• [WHAT IS NEEDED] Using the listing below, print exactly everything from the line with "- However, using" down to the line with "- In the case", both included, and nothing more.

• [RECORDS SUPPLIED]
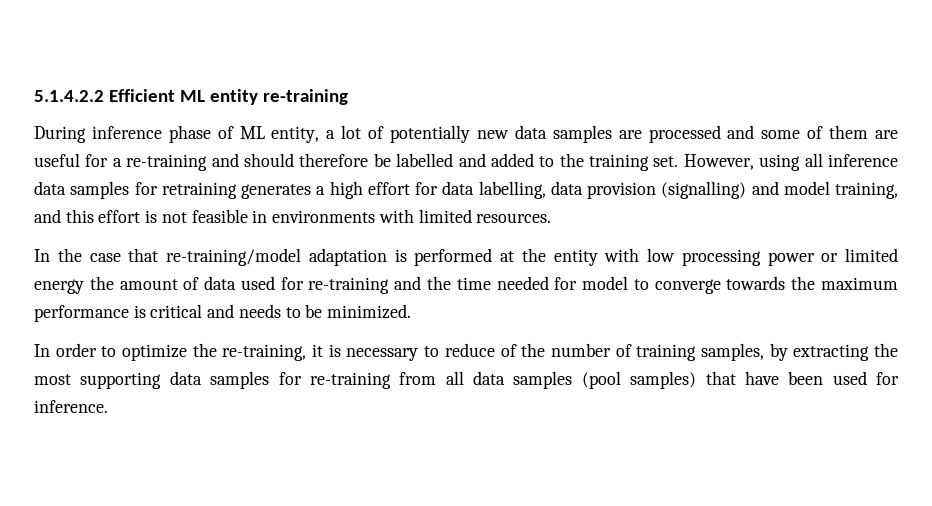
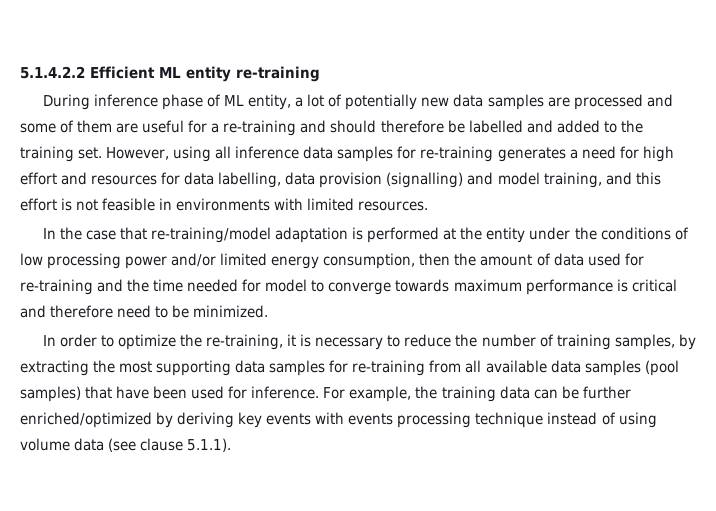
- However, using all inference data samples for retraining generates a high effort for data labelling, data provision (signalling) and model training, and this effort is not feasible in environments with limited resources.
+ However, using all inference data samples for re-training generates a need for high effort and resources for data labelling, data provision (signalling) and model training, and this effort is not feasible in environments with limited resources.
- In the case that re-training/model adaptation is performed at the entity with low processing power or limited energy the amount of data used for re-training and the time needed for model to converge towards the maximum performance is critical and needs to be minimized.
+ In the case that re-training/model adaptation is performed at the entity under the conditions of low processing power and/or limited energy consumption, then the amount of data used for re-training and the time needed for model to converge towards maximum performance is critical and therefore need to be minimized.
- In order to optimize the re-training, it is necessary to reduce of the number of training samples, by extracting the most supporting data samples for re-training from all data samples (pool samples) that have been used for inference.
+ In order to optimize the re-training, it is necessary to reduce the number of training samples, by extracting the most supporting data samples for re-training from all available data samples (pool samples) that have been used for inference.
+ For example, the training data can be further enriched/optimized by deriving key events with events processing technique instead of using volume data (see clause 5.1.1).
--
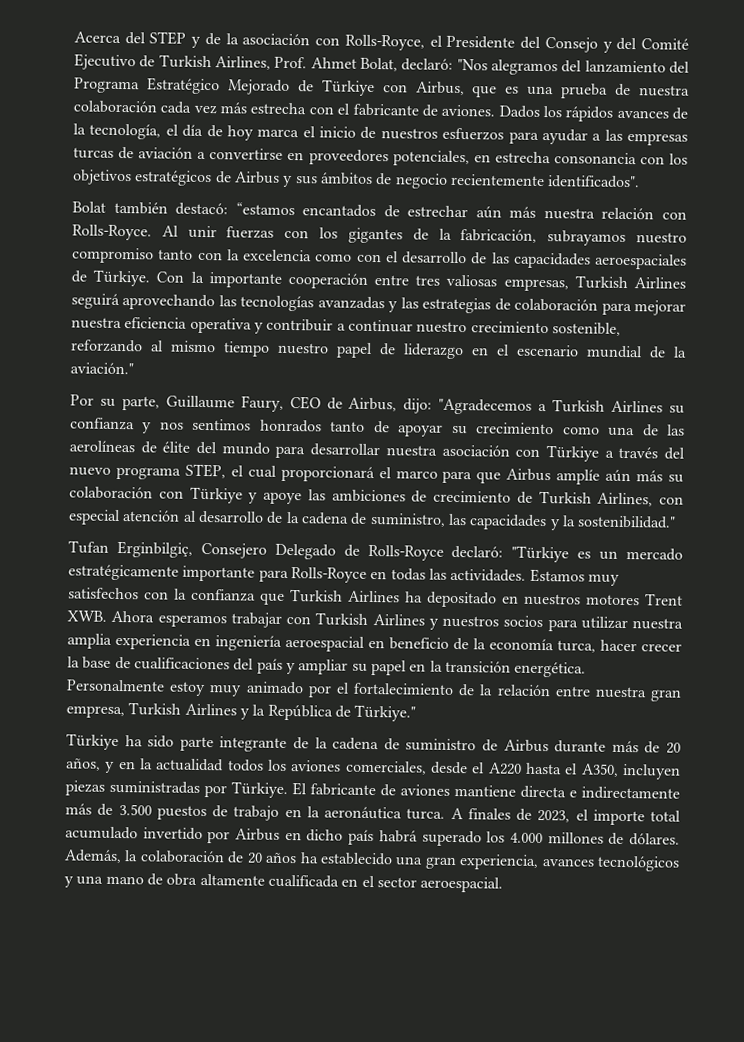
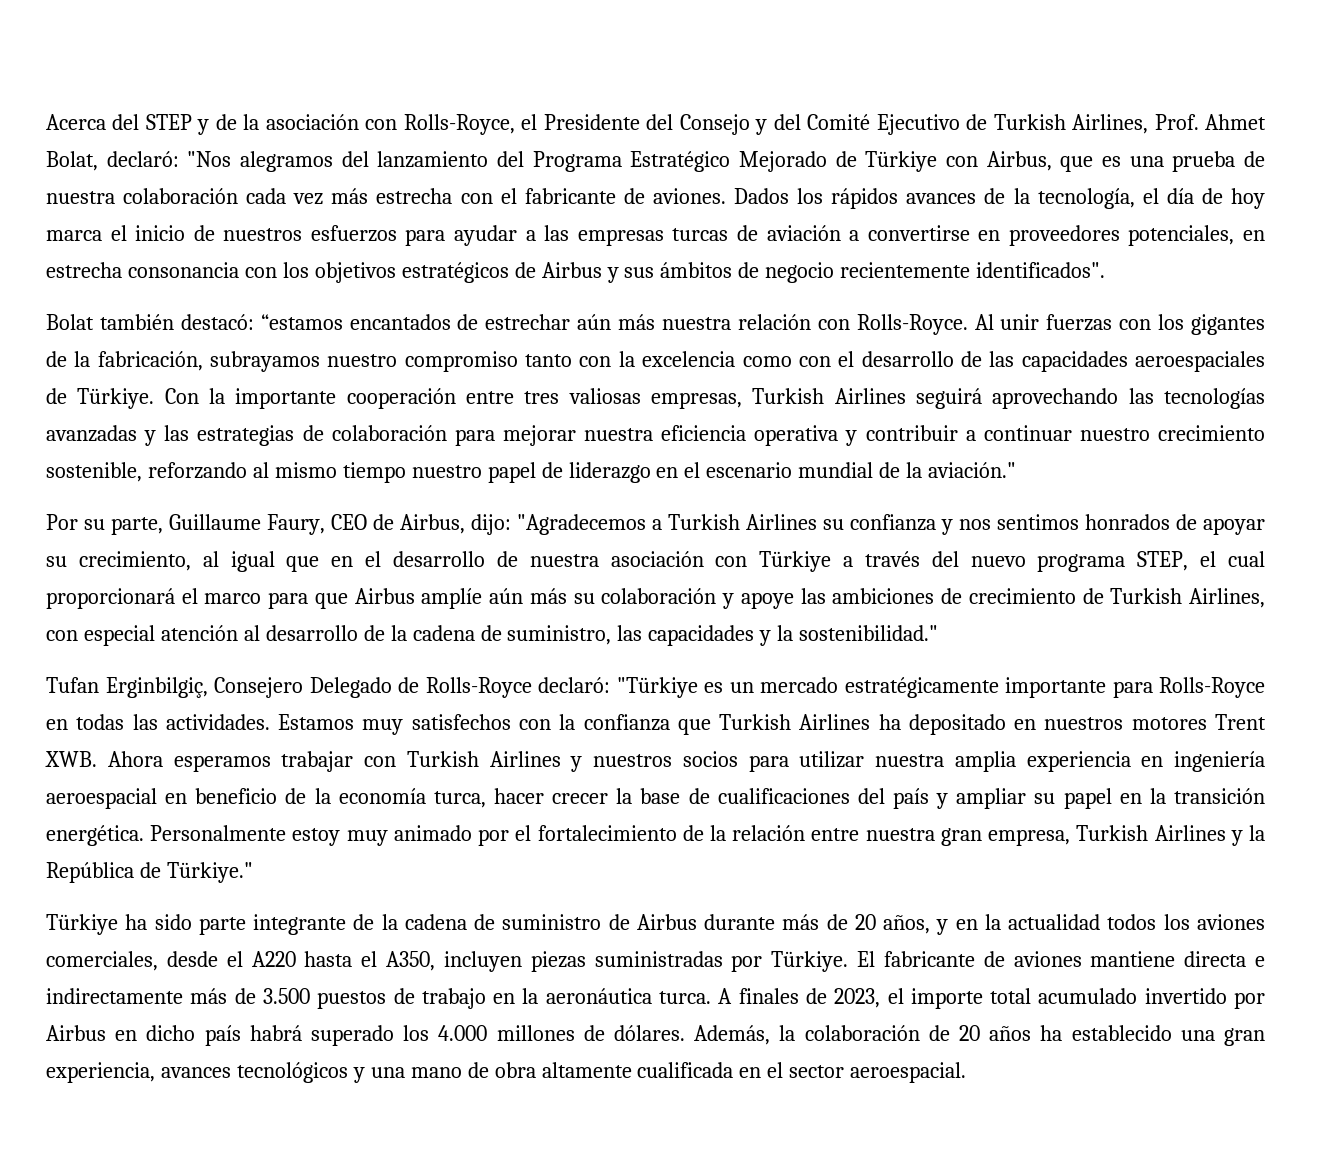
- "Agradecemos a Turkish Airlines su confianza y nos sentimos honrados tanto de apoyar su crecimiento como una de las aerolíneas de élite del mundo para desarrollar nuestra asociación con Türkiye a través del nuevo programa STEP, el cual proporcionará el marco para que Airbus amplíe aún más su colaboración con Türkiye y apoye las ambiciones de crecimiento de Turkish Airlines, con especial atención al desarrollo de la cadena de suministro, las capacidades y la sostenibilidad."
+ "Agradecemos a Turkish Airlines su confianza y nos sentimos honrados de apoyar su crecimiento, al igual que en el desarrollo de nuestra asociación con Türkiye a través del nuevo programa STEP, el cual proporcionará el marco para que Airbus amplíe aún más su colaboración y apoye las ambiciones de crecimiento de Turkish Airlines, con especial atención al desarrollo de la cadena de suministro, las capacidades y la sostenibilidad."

• [WORKED SOLUTION]
- However, using all inference data samples for retraining generates a high effort for data labelling, data provision (signalling) and model training, and this effort is not feasible in environments with limited resources.
+ However, using all inference data samples for re-training generates a need for high effort and resources for data labelling, data provision (signalling) and model training, and this effort is not feasible in environments with limited resources.
- In the case that re-training/model adaptation is performed at the entity with low processing power or limited energy the amount of data used for re-training and the time needed for model to converge towards the maximum performance is critical and needs to be minimized.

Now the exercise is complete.